Neutrophils and macrophages produce reactive oxygen species (ROS) and proteases, while eosinophils secrete cationic proteins that exacerbate epithelial damage.

Activated innate immune and epithelial cells also secrete pro-remodeling factors such as transforming growth factor-β and epidermal growth factor ligands, which trigger fibroblast activation, goblet cell hyperplasia, epidermal-to-mesenchymal transition (EMT), and proliferation and hypertrophy of smooth muscle cells in the airway.

Cytokine activation due to the release of chemokines and alarmins in the asthmatic airway is an established mechanism driving asthma. Specifically, alarmin releases primes cluster of differentiation 4 (CD4) T_h2 cell response through dendritic cells (DCs).

These DCs trigger an uncontrolled T_h2 response and enhance the functionality of type 2 innate lymphoid cells, mast cells, and basophils.

The epithelial response to injury amplifies the release of pro-inflammatory cytokines from basophils and mast cells.

This increases interleukin (IL)-5 and immunoglobulin E (IgE) levels to activate or mature eosinophils and IL-13 levels that induce hyperresponsive smooth muscle contraction, macrophage activation, and goblet cell hyperplasia.

COPD and epithelial dysfunction

Chronic inflammation is a critical factor in the pathogenesis of COPD that causes senescence, abnormal differentiation and function of cells, and cell death. Cigarette smoke is a common risk factor for COPD. It contains ROS that is cytotoxic to the epithelium and triggers acute inflammation.

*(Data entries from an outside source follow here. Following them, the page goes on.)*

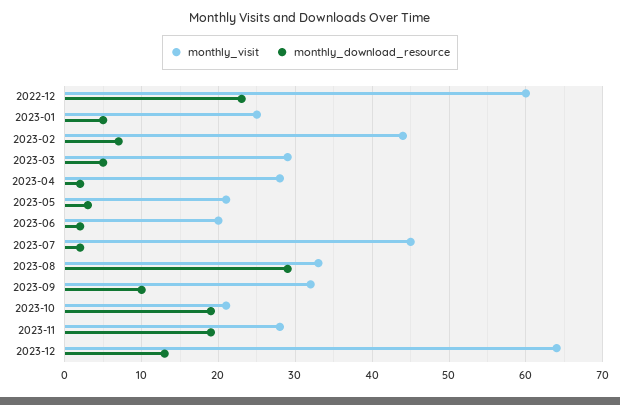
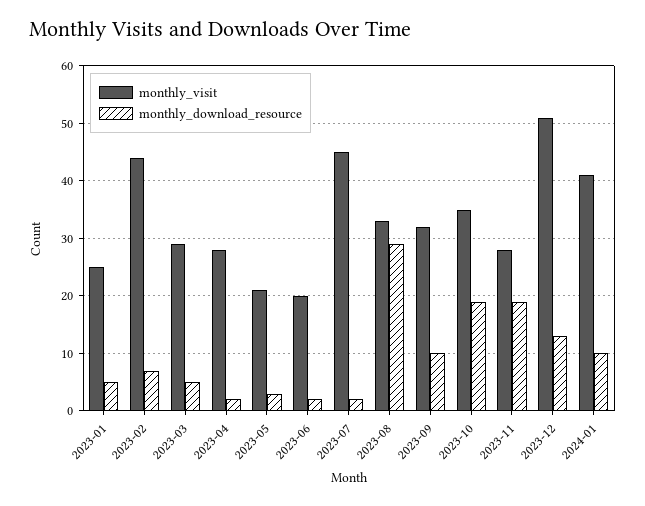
monthly_visit, 2022-12: 60 -> none
monthly_download_resource, 2022-12: 23 -> none
monthly_visit, 2023-10: 21 -> 35
monthly_visit, 2023-12: 64 -> 50
monthly_visit, 2024-01: none -> 40
monthly_download_resource, 2024-01: none -> 10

Epithelial cells secrete pro-inflammatory cytokines leading to the recruitment of neutrophils, monocytes, and macrophages that secrete tumor necrosis factor (TNF)-α and IL-6.

Oxidative stress and chronic inflammation lead to apoptosis and necrosis. In response, adjacent cells dedifferentiate and form squamous epithelium. In healthy scenarios, basal cells and stem cells differentiate and form pseudo-stratified epithelium when toxic exposure of the epithelium ceases.

On the contrary, chronic inflammation and persistent exposure to COPD prevent normal epithelium formation.

Furthermore, predisposing factors are also likely to contribute to COPD pathogenesis. Non-coding RNAs, epigenetic changes, and gene polymorphisms might be involved in abnormal repair in COPD. Cigarette smoking alters DNA methylation at gene promoters.

For instance, in COPD airway epithelial cells exposed to cigarette smoke extracts, hypomethylation of a gene promoter increased the expression of the repressor of the aryl hydrocarbon receptor (AHR).

This increased inhibition of AHR expression elevates the susceptibility to epithelial cell apoptosis and necroptosis. An imbalance between histone acetylation-deacetylation has been observed in the lungs in COPD that is also associated with higher expression of inflammatory genes.

Further, the expression of many micro RNAs (miRNAs) has been reported to be abnormal in COPD airways.

Concluding remarks

The epithelium protects airways from irritants and pathogens as a physical barrier blocking their entry into the sub-mucosal compartments.

In COPD and asthma, intrinsic defects in the mechanisms of protection and repair, accompanied by repeated injuries, result in epithelial abnormalities. Targeting the mechanisms underlying damage susceptibility and abnormal repair may lead to more effective therapies.